Yüce Yaratıcı önce kendi elçilerini seçip terbiye etmiş; sonra da elçileri vasıtasıyla insanları ikaz etmiştir. Peygamberlere ve takipçilerine düşen; ancak hak ve hakikati yaşayarak göstermek, fıtrata uygun metodlarla tebliğ etmektir.

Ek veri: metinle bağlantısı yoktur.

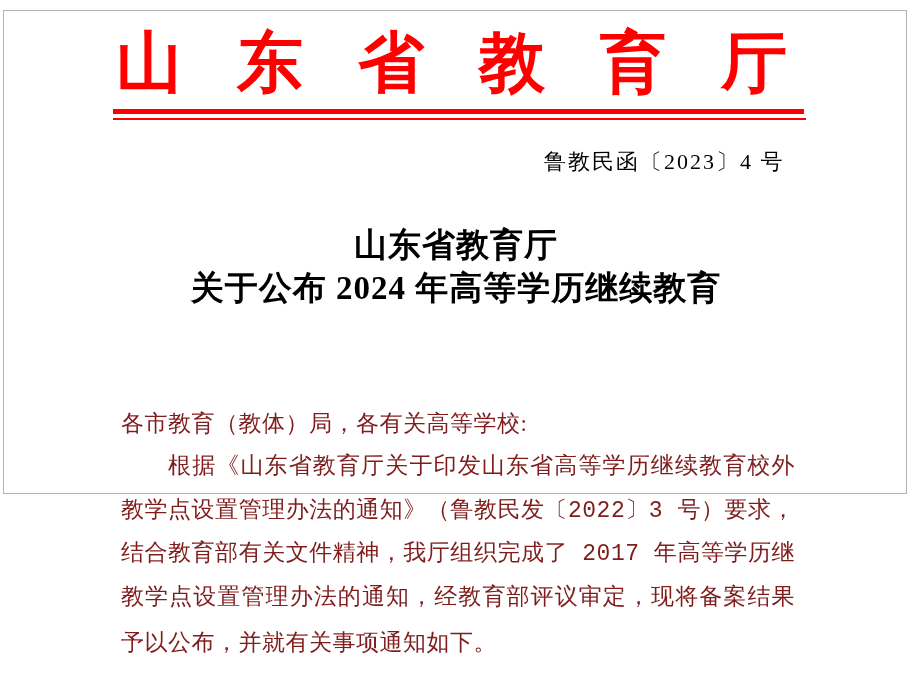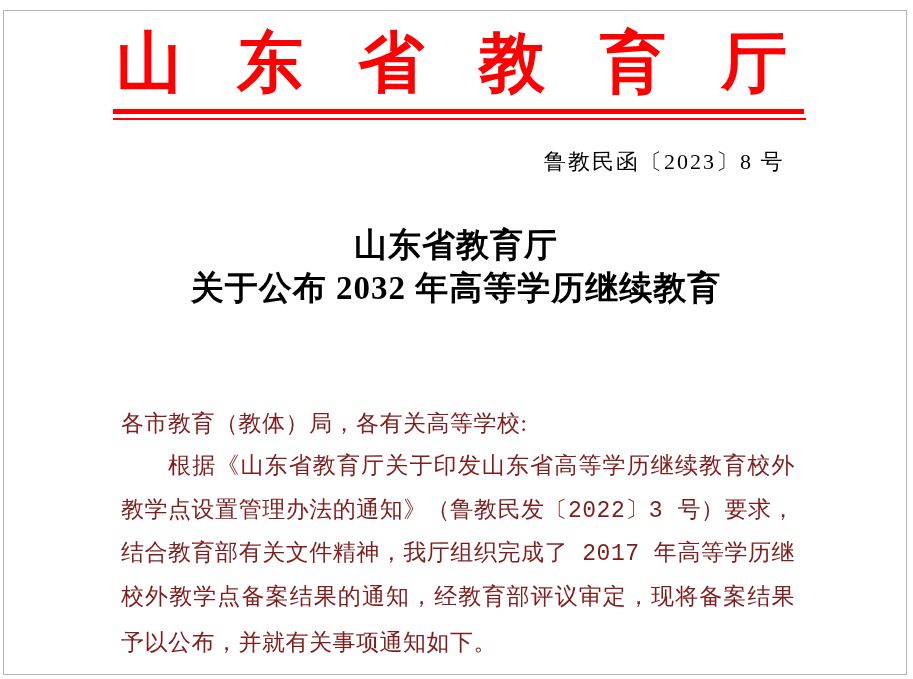"山东省教育厅" .page { height: 665px -> 484px }
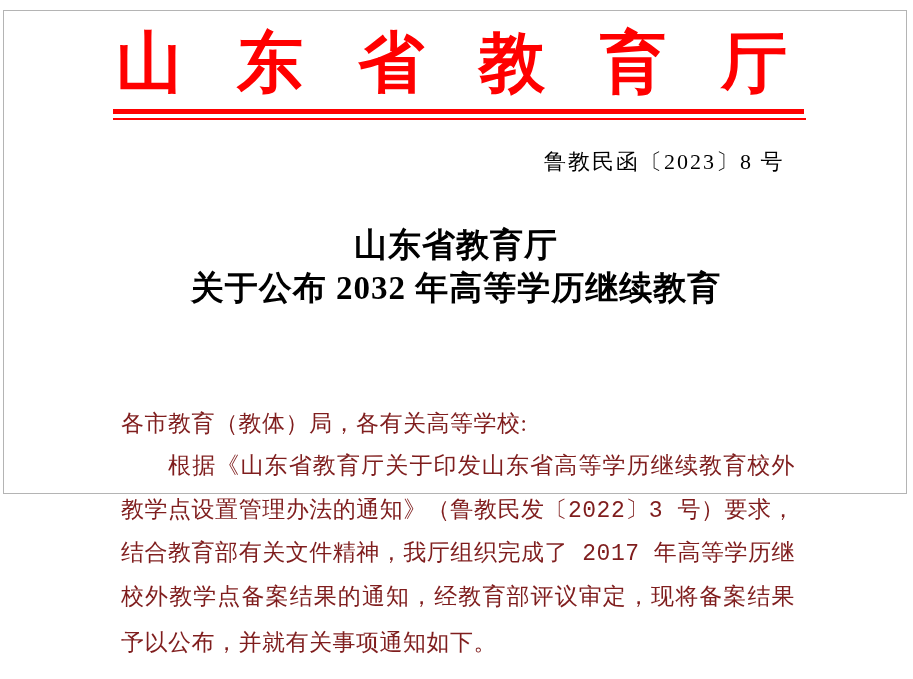"鲁教民函〔2023〕8 号" div.doc-number { text: 8 -> 4 }
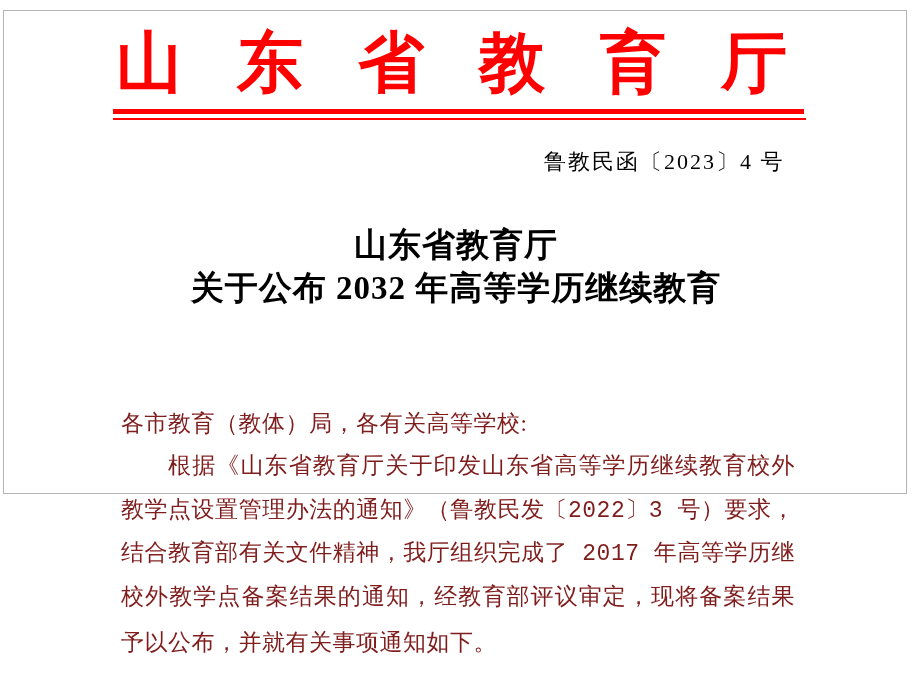"关于公布 2032 年高等学历继续教育" div { text: 2032 -> 2024 }
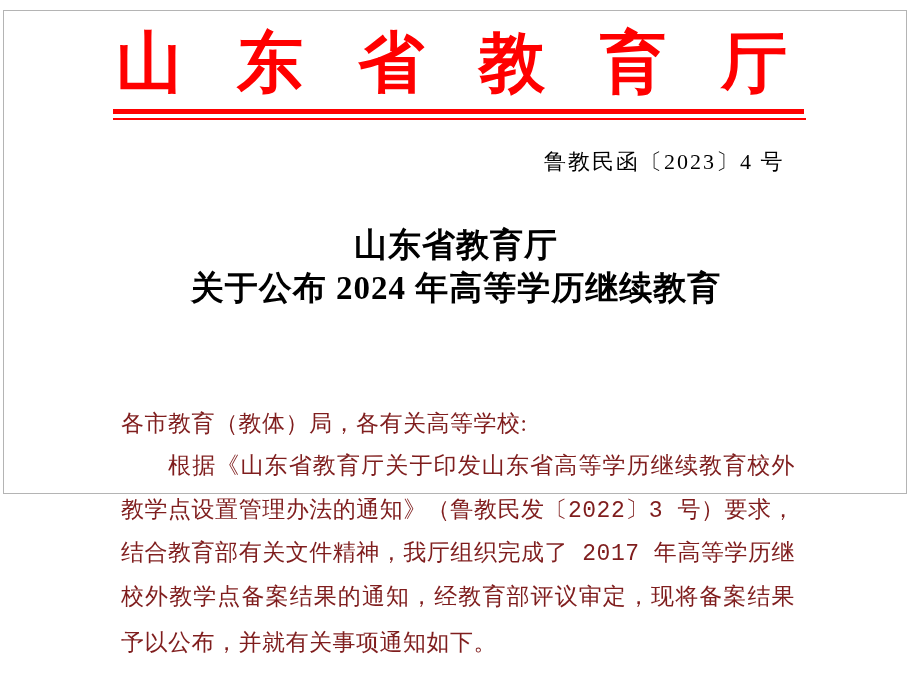"校外教学点备案结果的通知，经教育部评议审定，现将备案结果" div.body-line { text: 校外教学点备案结果 -> 教学点设置管理办法 }
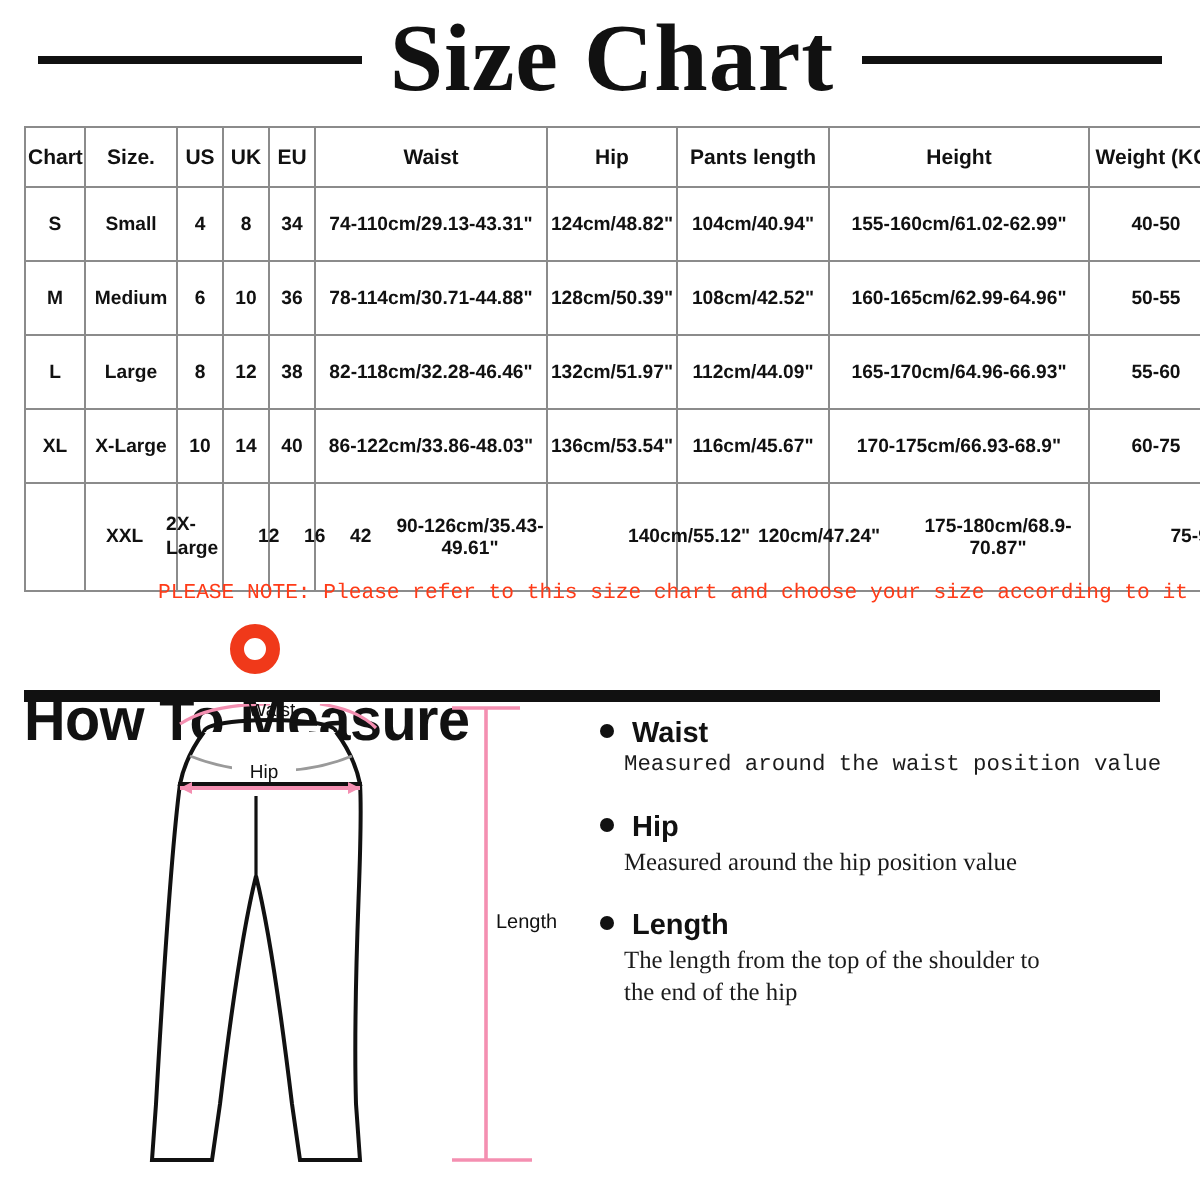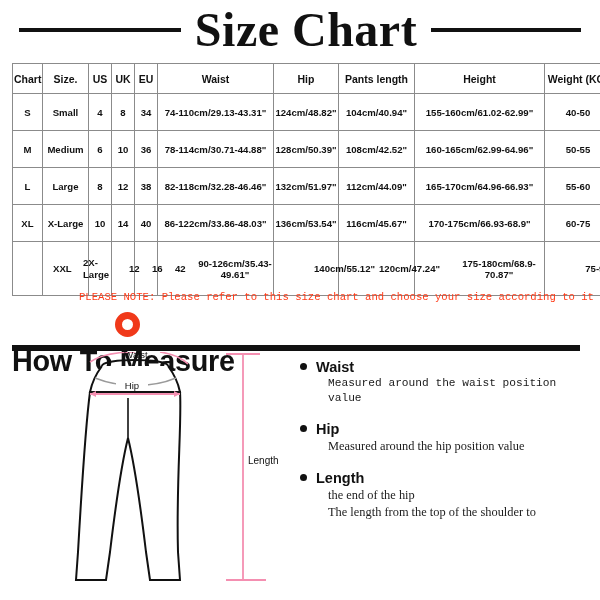"Measured around the waist position" .bullet-desc { margin-left: 28px -> 12px }
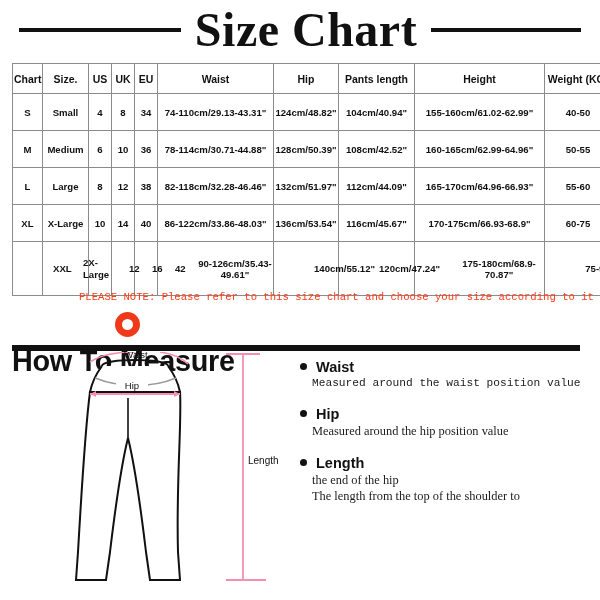"the end of the hip" div.bullet-desc { order: before "The length from the top" -> after "The length from the top" }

Kur'ân-ı Kerîm'de Efendimize (asm) ve onun şahsında hepimize ikazlar vardır. Adaletle hükmetmek, güzel ahlâk sahibi olmak, iyilik ve istikamet üzere yaşamak, zorlaştırmamak, zalime değil hakka taraftar olmak, hainleri savunmamak bunlardan bazıları.
"Eğer Senin Rabbin dileseydi, dünyadaki bütün insanlar imana gelirdi. Ama bunu irade etmedi. Şimdi sen 'imana gelsinler' diye insanları zorlayacak mısın (Yûnus, 99.)"
HIRSIZ KİM
Bir hırsızlık olayıyla ilgili olarak indirilen ayetler çok önemli noktalara değiniyor.
Rivayetlere göre; Ensar'ın Beni Zafer kabilesinden Te'ame adında biri, başka bir Ensar'ın zırhını çalmış ve bir Yahudînin evine gizlenmiş. Zırhın sahibi meseleyi Hz. Peygamber'e (asm) götürüp Te'ame'den şüphelendiğini söylemiş.
Fakat suçlu olan Te'ame, akrabaları ve kabilesinden birçok kişi işbirliği yapmış. Suçu Yahudînin üzerine yıkmak için Müslümanlığı alet etmek istemişler: "Hakkın düşmanı olan, Allah ve Rasûlü'ne inanmayan bir Yahudînin sözüne güvenilmez. Oysa biz Müslümanız ve güvenilir kişileriz, o halde bizim sözümüze inanılmalı." Yahudî ise suçsuz olduğunu söylüyormuş.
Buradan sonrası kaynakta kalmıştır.